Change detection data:
◇ ◇ ◇ ◇ ◇ ◇ ◇

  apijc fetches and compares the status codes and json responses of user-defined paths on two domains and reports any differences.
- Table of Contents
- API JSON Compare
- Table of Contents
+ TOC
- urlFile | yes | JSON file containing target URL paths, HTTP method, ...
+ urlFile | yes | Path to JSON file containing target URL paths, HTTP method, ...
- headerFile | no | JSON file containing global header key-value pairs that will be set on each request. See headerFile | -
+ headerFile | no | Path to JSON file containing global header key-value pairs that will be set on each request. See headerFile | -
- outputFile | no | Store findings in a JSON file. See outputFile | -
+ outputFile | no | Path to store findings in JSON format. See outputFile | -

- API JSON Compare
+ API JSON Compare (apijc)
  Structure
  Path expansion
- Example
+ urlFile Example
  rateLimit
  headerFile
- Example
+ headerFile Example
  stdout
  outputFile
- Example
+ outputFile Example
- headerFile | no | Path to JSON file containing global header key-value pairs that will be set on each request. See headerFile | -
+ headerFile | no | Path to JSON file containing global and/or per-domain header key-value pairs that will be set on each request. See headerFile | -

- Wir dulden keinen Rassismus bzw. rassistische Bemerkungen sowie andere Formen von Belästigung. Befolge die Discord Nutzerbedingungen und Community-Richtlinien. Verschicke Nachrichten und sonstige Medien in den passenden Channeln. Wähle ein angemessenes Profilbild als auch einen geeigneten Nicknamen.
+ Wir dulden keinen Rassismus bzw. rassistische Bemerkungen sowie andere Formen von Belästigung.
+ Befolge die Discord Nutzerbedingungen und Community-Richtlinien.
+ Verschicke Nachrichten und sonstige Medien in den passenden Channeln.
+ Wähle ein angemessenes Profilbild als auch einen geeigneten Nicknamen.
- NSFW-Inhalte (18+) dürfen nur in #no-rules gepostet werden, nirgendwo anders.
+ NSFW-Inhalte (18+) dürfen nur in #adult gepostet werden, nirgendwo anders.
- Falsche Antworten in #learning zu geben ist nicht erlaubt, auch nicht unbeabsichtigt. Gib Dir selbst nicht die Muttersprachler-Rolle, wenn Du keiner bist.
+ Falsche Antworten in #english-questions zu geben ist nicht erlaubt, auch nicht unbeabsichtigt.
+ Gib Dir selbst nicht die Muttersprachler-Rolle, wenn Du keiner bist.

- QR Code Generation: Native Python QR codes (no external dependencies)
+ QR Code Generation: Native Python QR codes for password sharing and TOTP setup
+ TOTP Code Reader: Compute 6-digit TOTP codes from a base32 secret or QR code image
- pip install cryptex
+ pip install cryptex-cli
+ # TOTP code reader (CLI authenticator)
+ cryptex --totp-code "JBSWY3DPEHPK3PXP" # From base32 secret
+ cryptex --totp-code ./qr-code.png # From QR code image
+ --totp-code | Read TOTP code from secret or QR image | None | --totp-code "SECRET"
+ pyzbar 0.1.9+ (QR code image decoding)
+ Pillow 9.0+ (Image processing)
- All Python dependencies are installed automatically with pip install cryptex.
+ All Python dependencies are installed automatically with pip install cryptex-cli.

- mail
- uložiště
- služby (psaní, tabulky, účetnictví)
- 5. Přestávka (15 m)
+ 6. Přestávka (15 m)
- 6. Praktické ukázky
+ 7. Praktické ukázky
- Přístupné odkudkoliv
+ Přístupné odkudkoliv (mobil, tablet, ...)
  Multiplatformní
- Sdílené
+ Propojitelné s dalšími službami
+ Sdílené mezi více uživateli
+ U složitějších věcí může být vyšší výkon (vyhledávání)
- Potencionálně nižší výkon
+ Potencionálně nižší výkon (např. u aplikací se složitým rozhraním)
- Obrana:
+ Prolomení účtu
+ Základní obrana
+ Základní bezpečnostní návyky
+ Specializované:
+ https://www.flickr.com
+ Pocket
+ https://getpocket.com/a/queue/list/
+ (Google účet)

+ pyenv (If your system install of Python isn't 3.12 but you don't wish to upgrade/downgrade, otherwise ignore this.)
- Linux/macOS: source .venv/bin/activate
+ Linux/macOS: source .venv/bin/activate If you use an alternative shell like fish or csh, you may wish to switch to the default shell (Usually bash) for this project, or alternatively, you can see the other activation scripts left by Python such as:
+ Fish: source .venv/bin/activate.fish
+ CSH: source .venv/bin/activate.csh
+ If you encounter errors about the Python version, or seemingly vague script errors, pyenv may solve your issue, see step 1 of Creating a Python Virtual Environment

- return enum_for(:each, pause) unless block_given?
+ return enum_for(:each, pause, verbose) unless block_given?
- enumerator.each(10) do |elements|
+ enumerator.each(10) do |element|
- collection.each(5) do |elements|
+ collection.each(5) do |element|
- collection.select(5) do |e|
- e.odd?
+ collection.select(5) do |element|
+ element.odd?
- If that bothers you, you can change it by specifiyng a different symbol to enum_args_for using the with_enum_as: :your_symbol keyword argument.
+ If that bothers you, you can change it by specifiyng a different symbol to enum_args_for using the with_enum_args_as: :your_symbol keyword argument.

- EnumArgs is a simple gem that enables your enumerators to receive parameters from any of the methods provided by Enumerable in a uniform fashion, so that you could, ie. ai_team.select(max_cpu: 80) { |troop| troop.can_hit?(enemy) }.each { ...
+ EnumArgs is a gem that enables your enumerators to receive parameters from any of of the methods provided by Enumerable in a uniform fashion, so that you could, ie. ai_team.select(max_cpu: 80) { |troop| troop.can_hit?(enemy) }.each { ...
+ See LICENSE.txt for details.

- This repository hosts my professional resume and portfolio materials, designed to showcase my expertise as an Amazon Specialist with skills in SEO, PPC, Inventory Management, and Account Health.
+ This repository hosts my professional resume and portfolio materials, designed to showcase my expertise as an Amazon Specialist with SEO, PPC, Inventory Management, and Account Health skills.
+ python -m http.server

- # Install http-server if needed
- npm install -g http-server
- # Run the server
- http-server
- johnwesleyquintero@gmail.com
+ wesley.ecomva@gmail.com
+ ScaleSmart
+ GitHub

◇ ◇ ◇ ◇ ◇ ◇ ◇

WHAT IS BEING ASKED: Which lines of the entries above contain the word "secret"? Copy each of them.

OUTPUT OF THE EXERCISE:
+ TOTP Code Reader: Compute 6-digit TOTP codes from a base32 secret or QR code image
+ cryptex --totp-code "JBSWY3DPEHPK3PXP" # From base32 secret
+ --totp-code | Read TOTP code from secret or QR image | None | --totp-code "SECRET"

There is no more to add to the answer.